*Work item*
Your output should be the lines from the one with "margin-top: none ->" through the last line of the records below, exactly as written, minus the pictures.

START Data to process

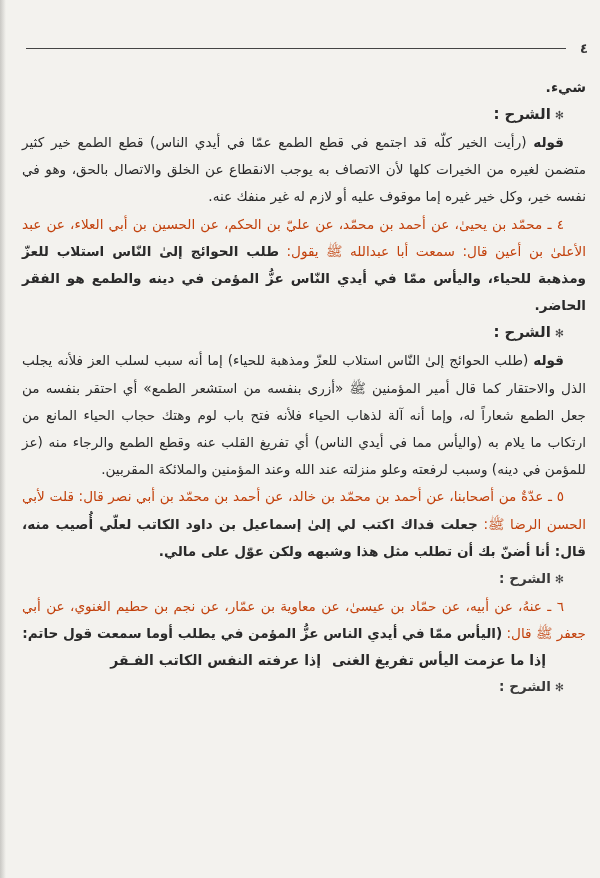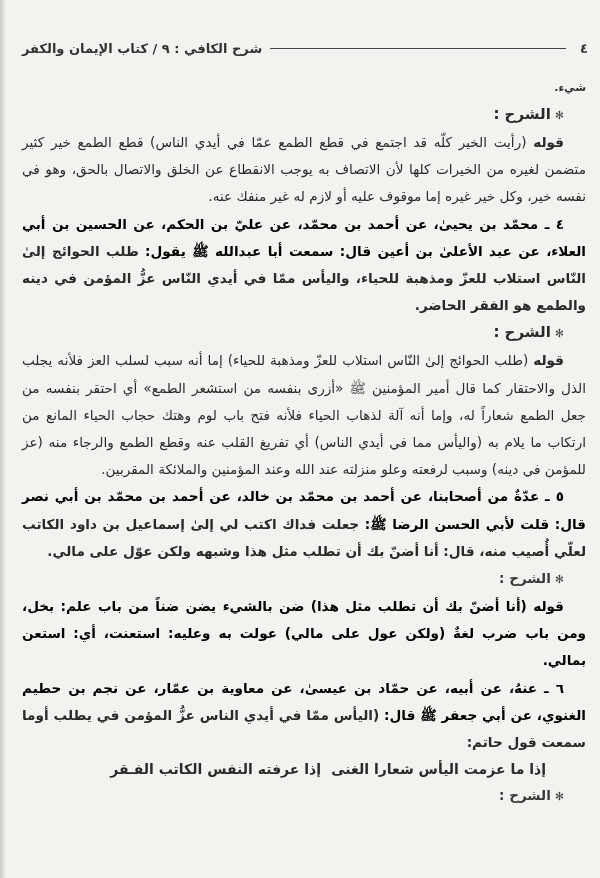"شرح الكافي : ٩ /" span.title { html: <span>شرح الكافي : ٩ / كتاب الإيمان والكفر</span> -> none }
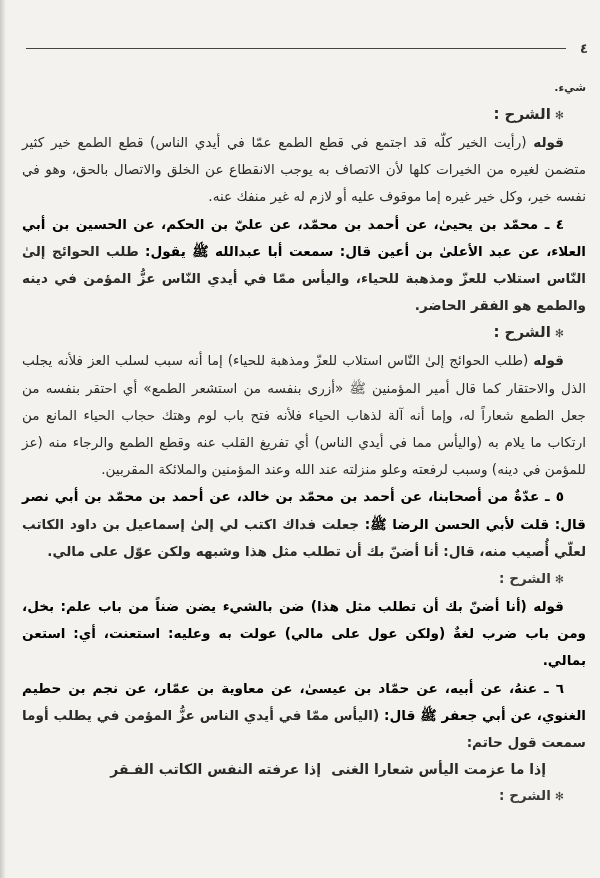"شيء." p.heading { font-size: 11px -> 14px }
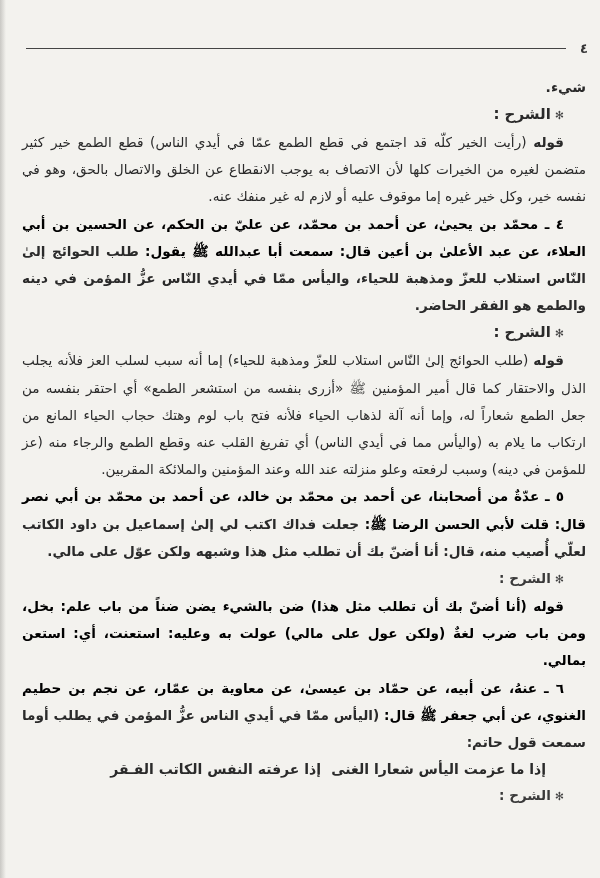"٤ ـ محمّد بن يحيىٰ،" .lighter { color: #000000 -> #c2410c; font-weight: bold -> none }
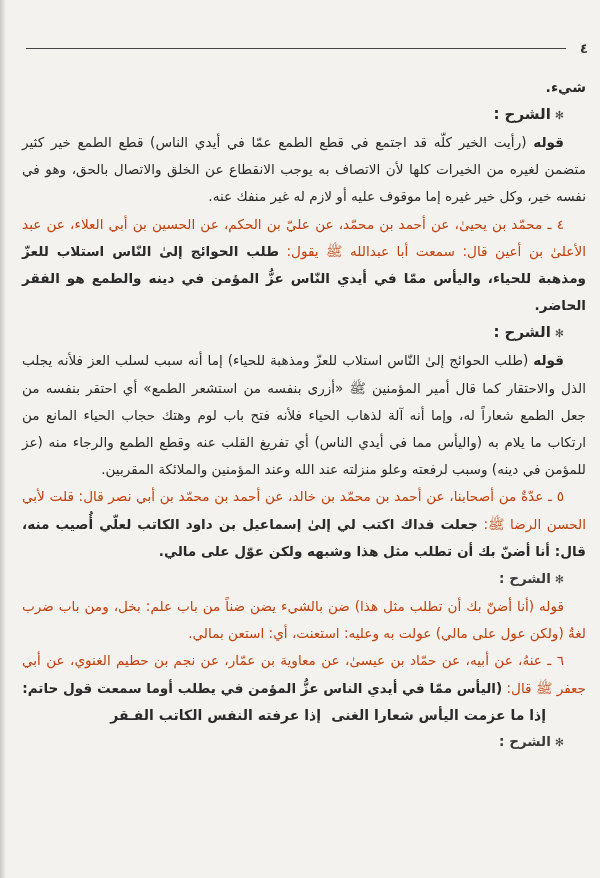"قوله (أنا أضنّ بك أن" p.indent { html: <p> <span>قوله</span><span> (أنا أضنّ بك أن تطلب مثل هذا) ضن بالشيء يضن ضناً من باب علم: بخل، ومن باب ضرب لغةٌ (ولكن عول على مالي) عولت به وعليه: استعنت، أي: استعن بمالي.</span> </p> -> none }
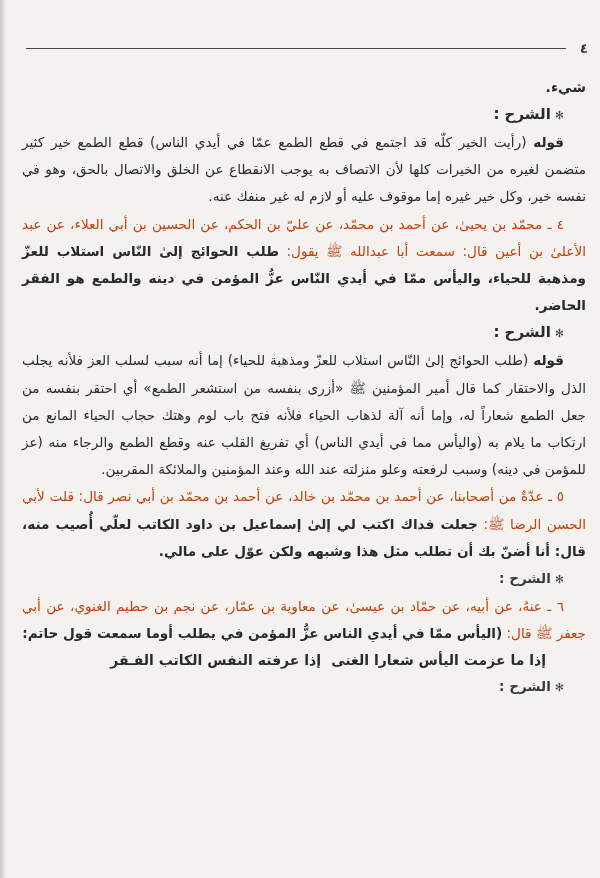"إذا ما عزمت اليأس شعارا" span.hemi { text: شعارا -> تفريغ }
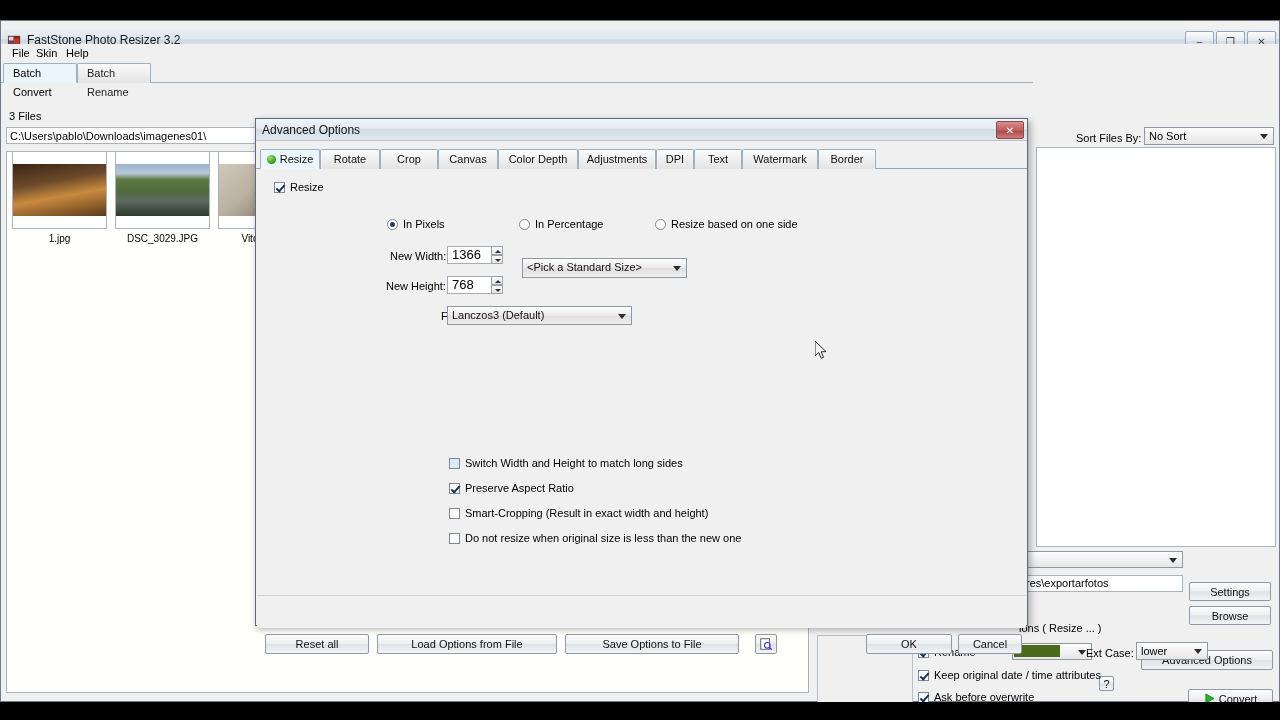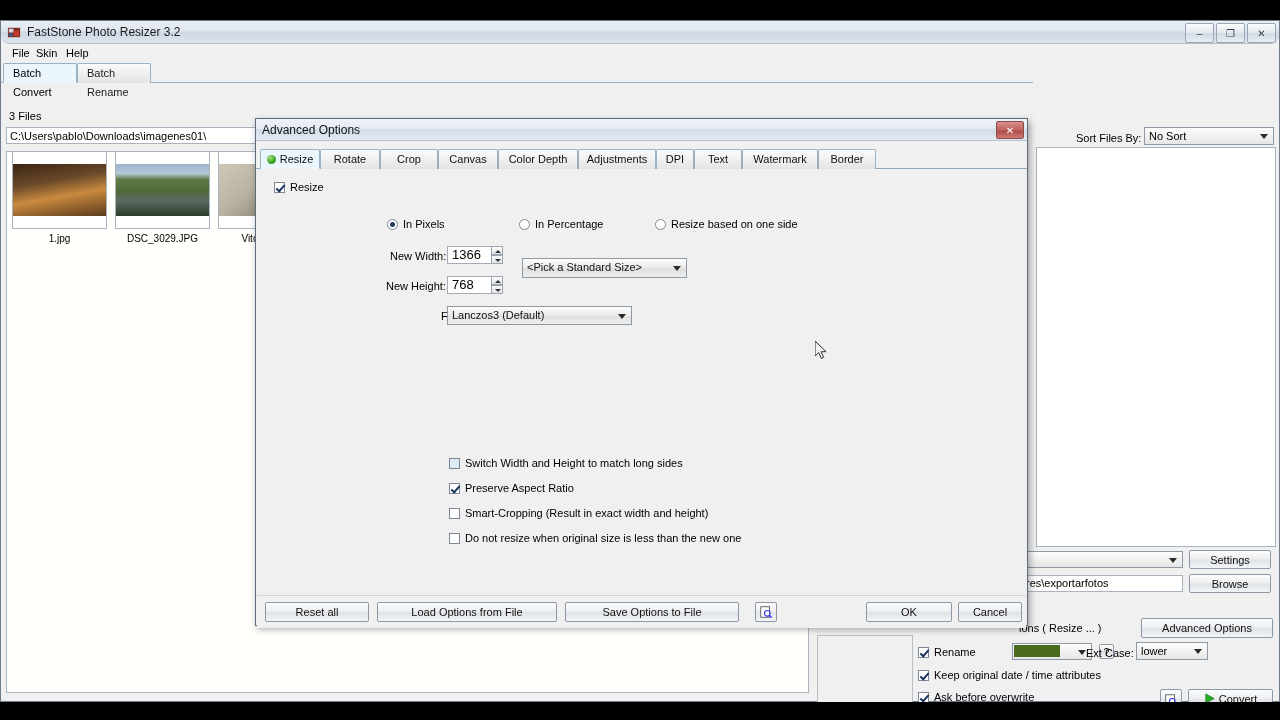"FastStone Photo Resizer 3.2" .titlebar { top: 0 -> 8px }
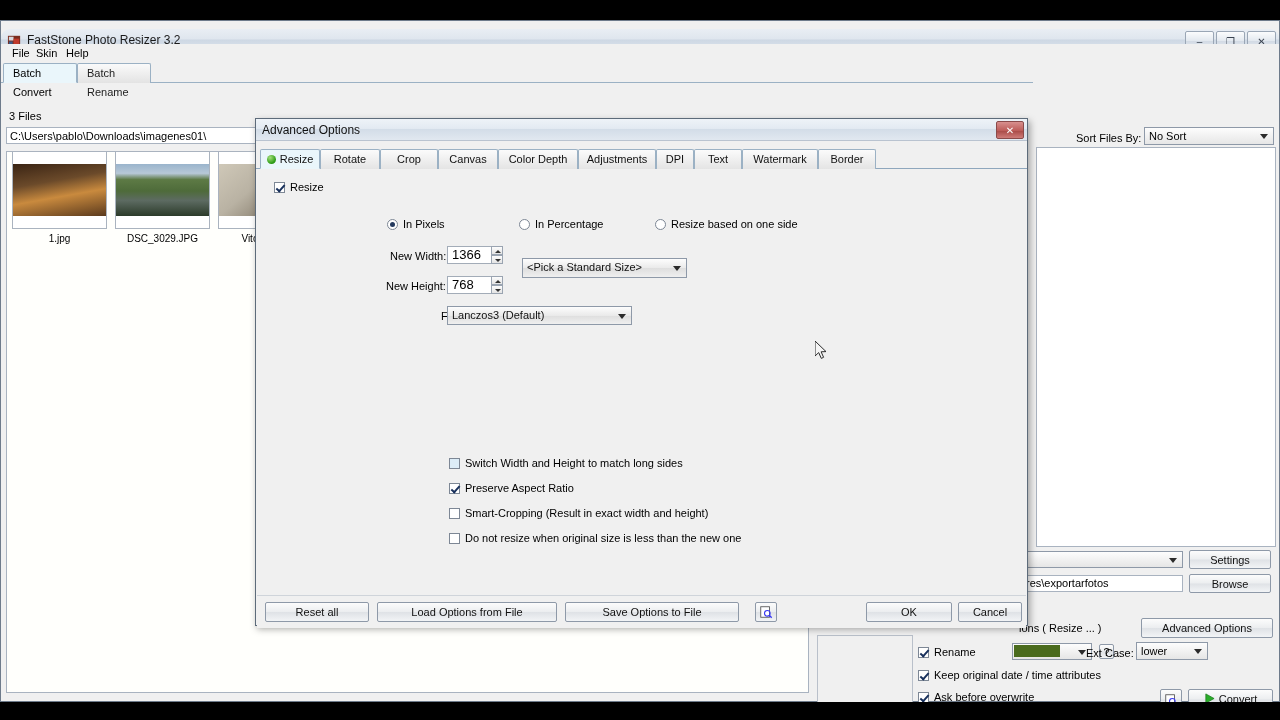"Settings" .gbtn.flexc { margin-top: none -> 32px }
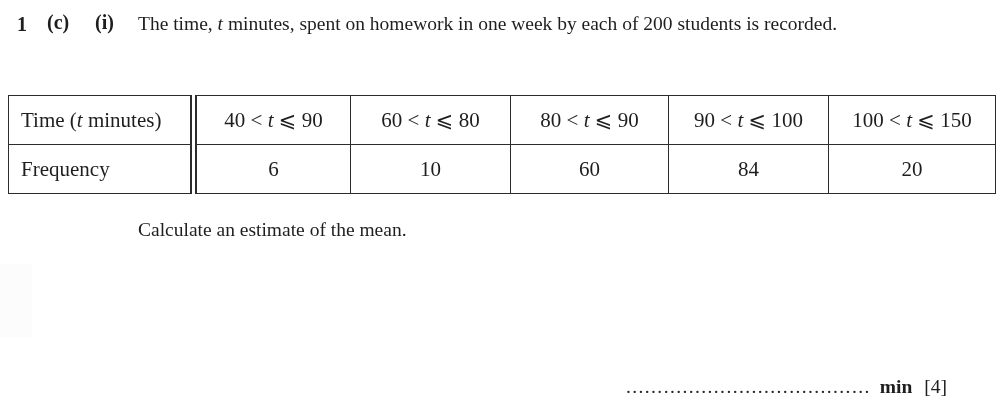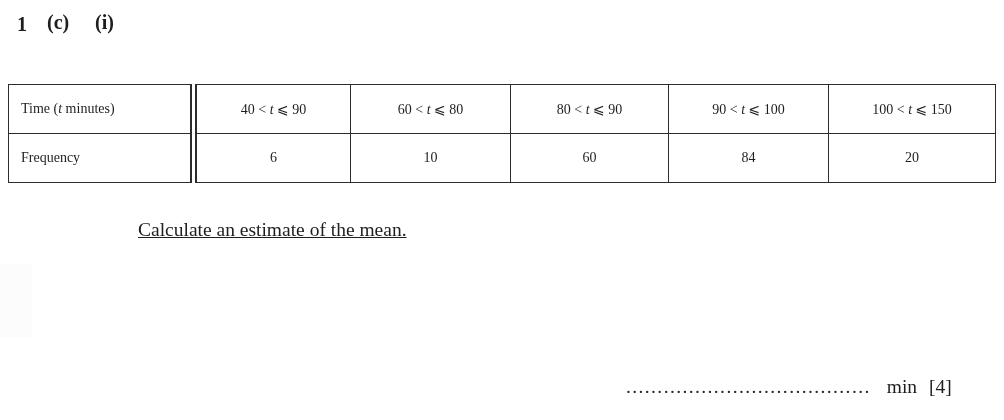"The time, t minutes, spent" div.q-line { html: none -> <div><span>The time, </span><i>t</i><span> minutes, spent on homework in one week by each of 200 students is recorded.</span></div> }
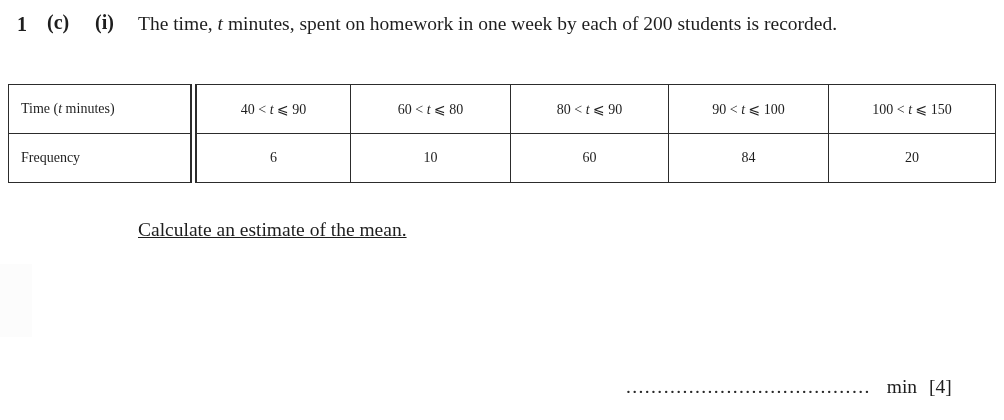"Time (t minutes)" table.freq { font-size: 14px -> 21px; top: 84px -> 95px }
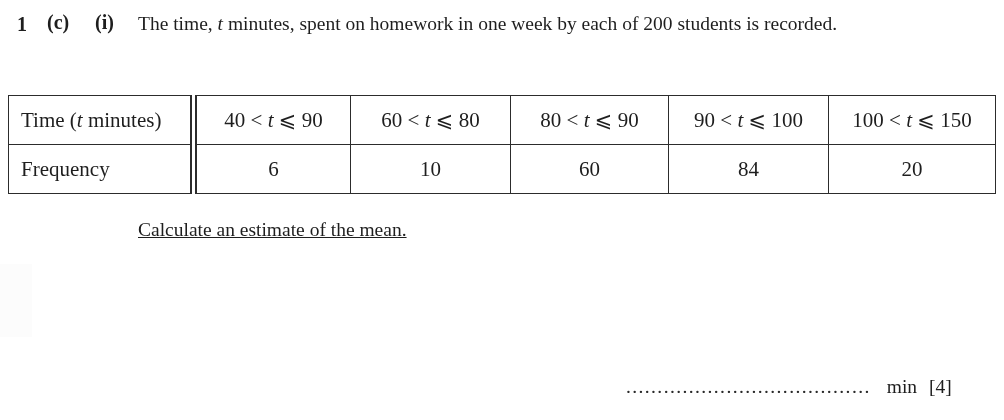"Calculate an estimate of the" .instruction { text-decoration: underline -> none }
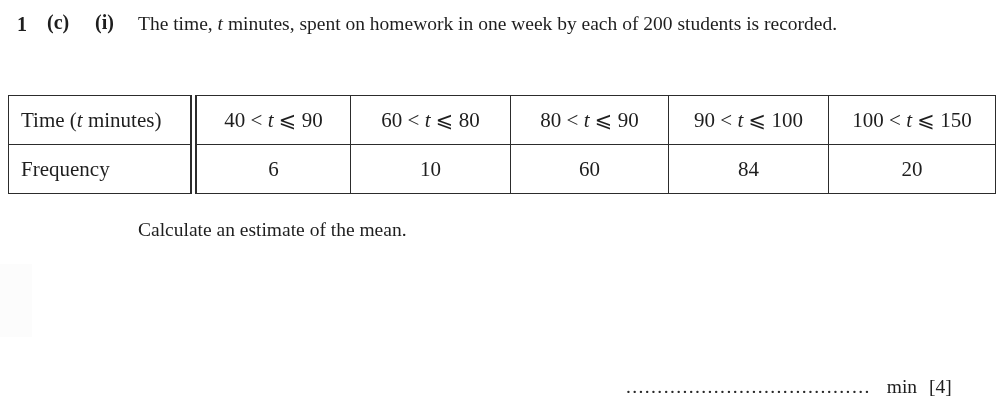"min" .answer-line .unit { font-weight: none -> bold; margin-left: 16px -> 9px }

END Data to process

*Answer section*
"Settings" .gbtn.flexc { margin-top: none -> 32px }
"The time, t minutes, spent" div.q-line { html: none -> <div><span>The time, </span><i>t</i><span> minutes, spent on homework in one week by each of 200 students is recorded.</span></div> }
"Time (t minutes)" table.freq { font-size: 14px -> 21px; top: 84px -> 95px }
"Calculate an estimate of the" .instruction { text-decoration: underline -> none }
"min" .answer-line .unit { font-weight: none -> bold; margin-left: 16px -> 9px }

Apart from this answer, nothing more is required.